I have been curious to try some milky way photography, and am curious about this lens for that purpose, as doubtless are many others. I have been searching for reviews with comments re coma, but there is not much out there yet. The one review that mentions it was brief and mediocre.


----------



## PhotographyFirst (Nov 25, 2015)

*Re: Stock Notice: Sigma 20mm f/1.4 DG Art at B&H Photo*



CG photography said:


> I have been curious to try some milky way photography, and am curious about this lens for that purpose, as doubtless are many others. I have been searching for reviews with comments re coma, but there is not much out there yet. The one review that mentions it was brief and mediocre.



Personally speaking, I like wider focal lengths for Milky Way photography. Around 14-16mm are pretty good at f2.8. I would avoid a prime lens for it until you get an idea for what focal length you like. 

The Sigma 20 f1.4 has been tested by Lenstip and found to have really bad coma. The Tamron 15-30 f2.8 is one of the better options and has the ability to zoom. 

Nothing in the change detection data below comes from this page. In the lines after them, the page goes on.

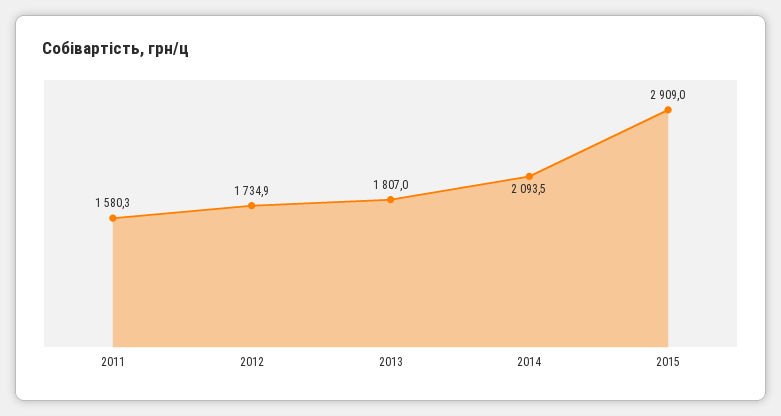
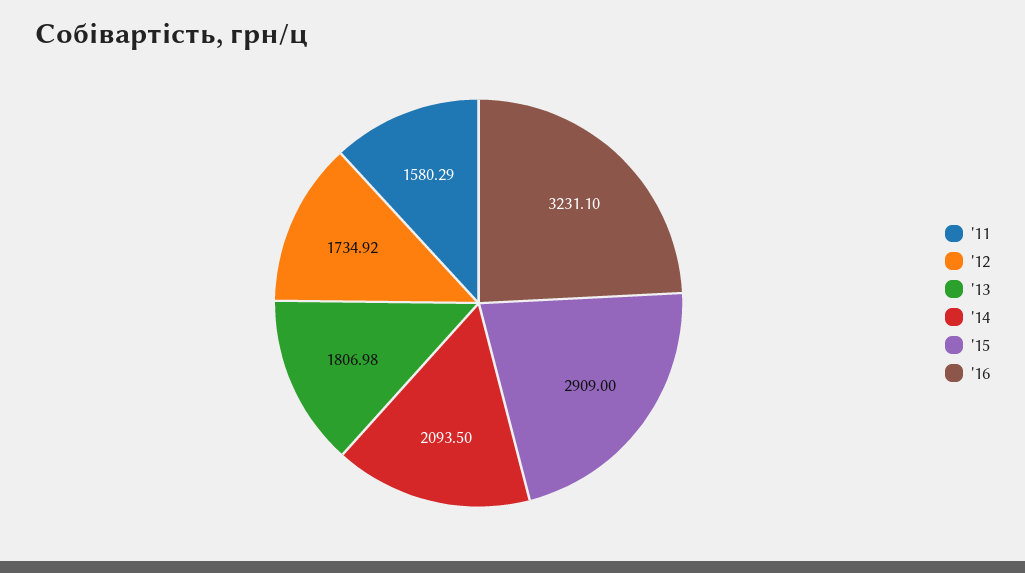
'16: none -> 3231.1

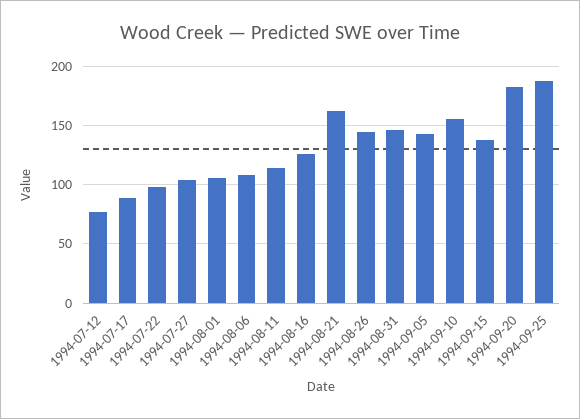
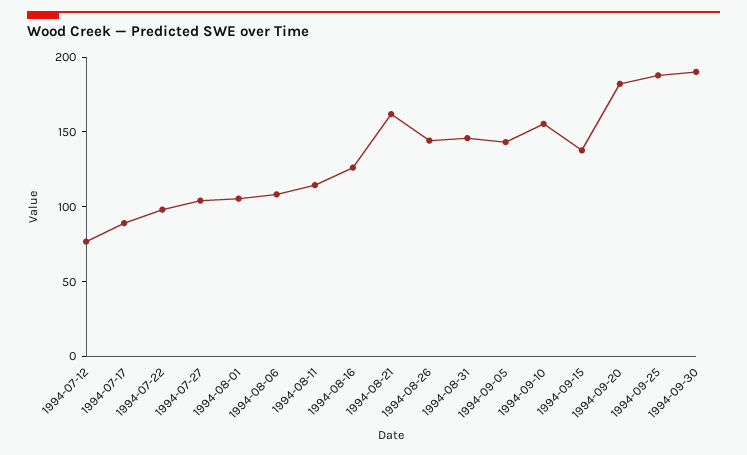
1994-09-30: none -> 190

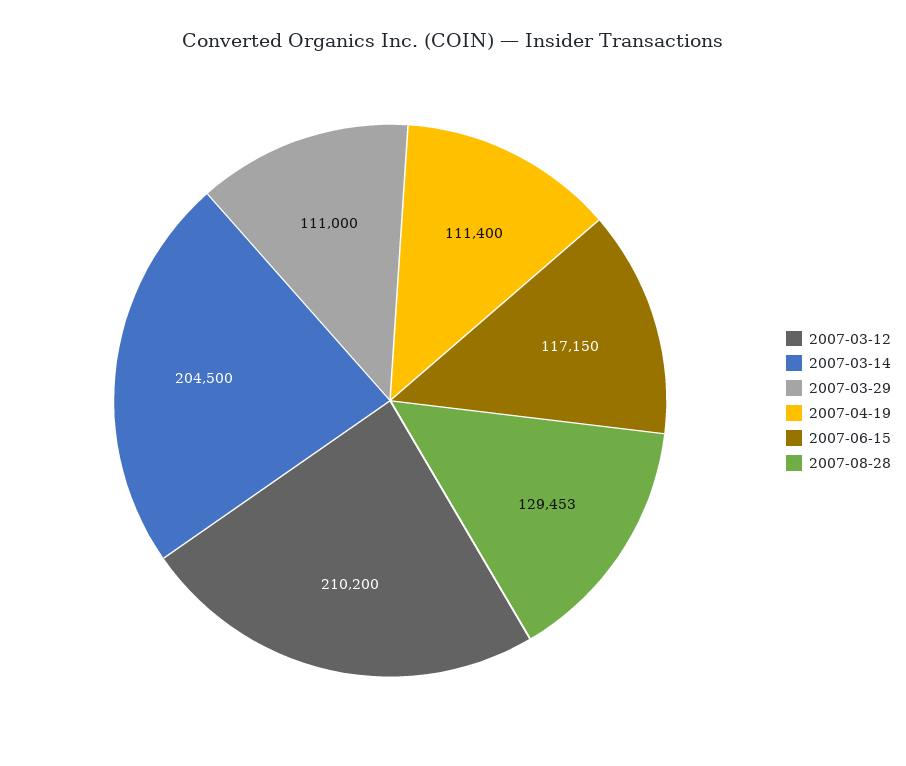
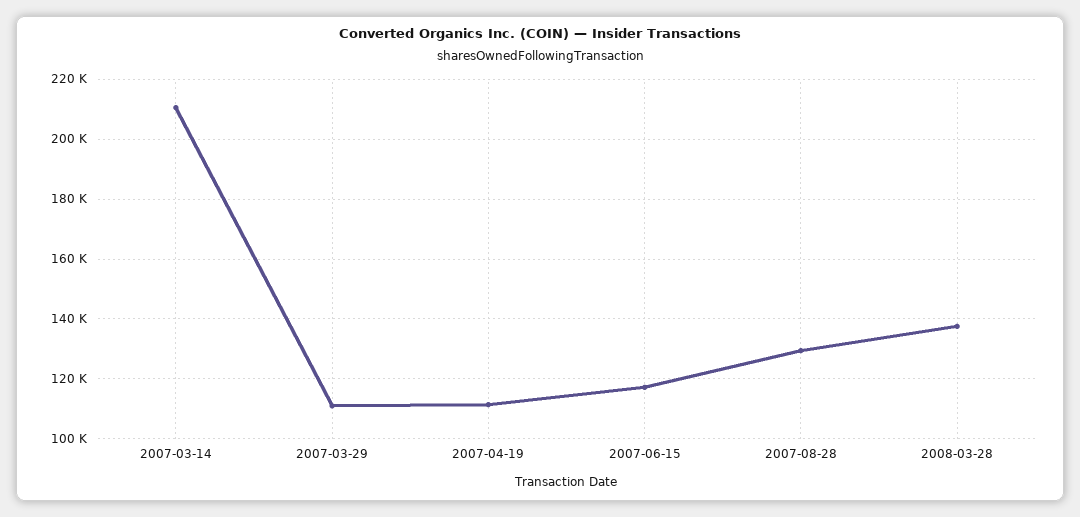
2007-03-12: 210200 -> none
2007-03-14: 204500 -> 210000
2008-03-28: none -> 137500

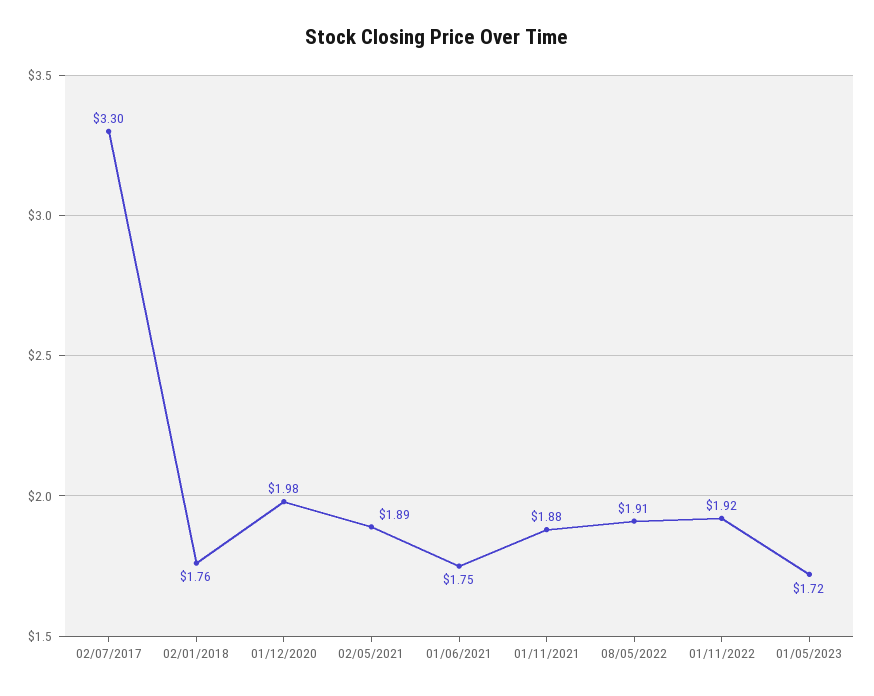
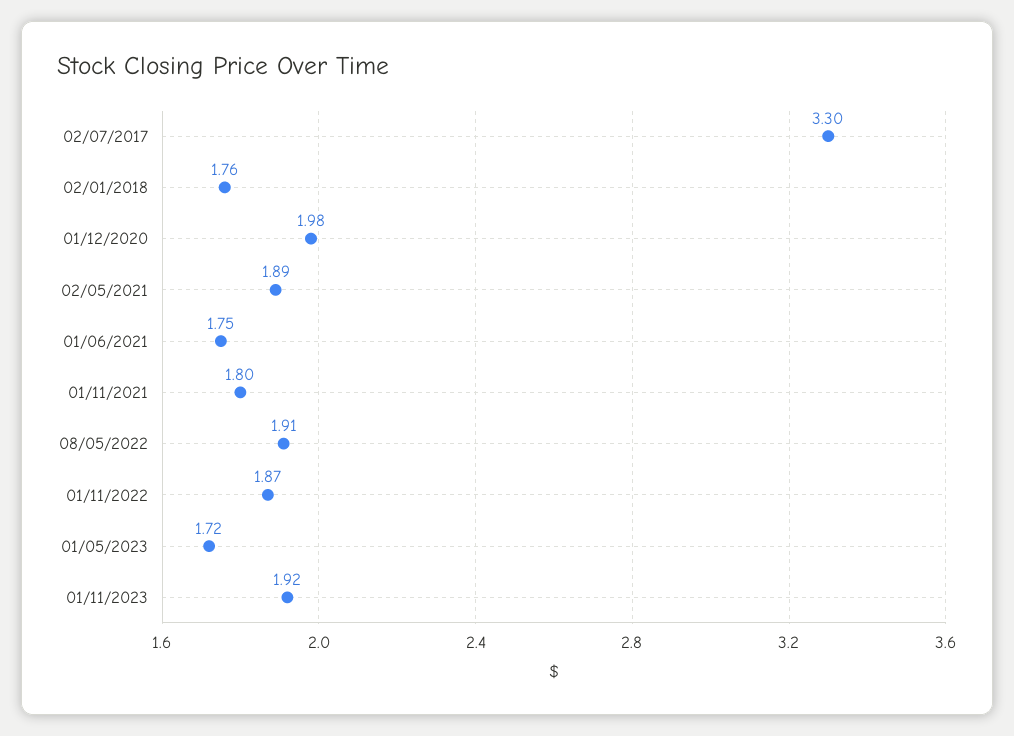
01/11/2021: 1.88 -> 1.8
01/11/2022: 1.92 -> 1.87
01/11/2023: none -> 1.92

http://www.lenstip.com/457.7-Lens_review-Sigma_A_20_mm_f_1.4_DG_HSM_Coma__astigmatism_and_bokeh.html


----------



## sanj (Nov 25, 2015)

*Re: Stock Notice: Sigma 20mm f/1.4 DG Art at B&H Photo*

Tempted!!! Will wait for the first price drop. Have stopped buying things except essentials at full price. 
Not sure if this policy will apply to 1dx2.  If it has better video than 1dc than it will be a pre order...


----------



## infared (Nov 25, 2015)

*Re: Stock Notice: Sigma 20mm f/1.4 DG Art at B&H Photo*



PhotographyFirst said:


> CG photography said:
> 
> 
> > I have been curious to try some milky way photography, and am curious about this lens for that purpose, as doubtless are many others. I have been searching for reviews with comments re coma, but there is not much out there yet. The one review that mentions it was brief and mediocre.
> ...



From what I have read, I think that that is very sound advice for Astro photography. Go with the Tamron zoom.
I plan on buying the Sigma 20mm Art for my quiver to have a cost-effective, uniquely fast WA lens to complement my excellent Canon 16-35mm f/4L IS, for when I need ultra low-light or more subject isolation.
I am not an Astro-boy so coma when wide open is not a deal-breaker for me with this lens.
It's great that we all have more and more quality lenses to choose from and that some of them are as excellent and cost-effective as this beauty.


----------



## MickDK (Nov 25, 2015)

*Re: Stock Notice: Sigma 20mm f/1.4 DG Art at B&H Photo*

For astro the Rokinon 24mm F1.4 is one of the best, *very *little coma and sharp @ 1.4 - if you get a good copy (get it from a dealer where you can get a replacement if your copy is decentered).


----------



## rowlandw (Nov 25, 2015)

*Re: Stock Notice: Sigma 20mm f/1.4 DG Art at B&H Photo*

Would jump on this if I didn't already have the Tamron 15-30 f/2.8 with VR which the 20mm does not. Will reconsider after a price break and more reviews come in.


----------



## jabbott (Nov 25, 2015)

*Re: Stock Notice: Sigma 20mm f/1.4 DG Art at B&H Photo*



PhotographyFirst said:


> The Sigma 20 f1.4 has been tested by Lenstip and found to have really bad coma. The Tamron 15-30 f2.8 is one of the better options and has the ability to zoom.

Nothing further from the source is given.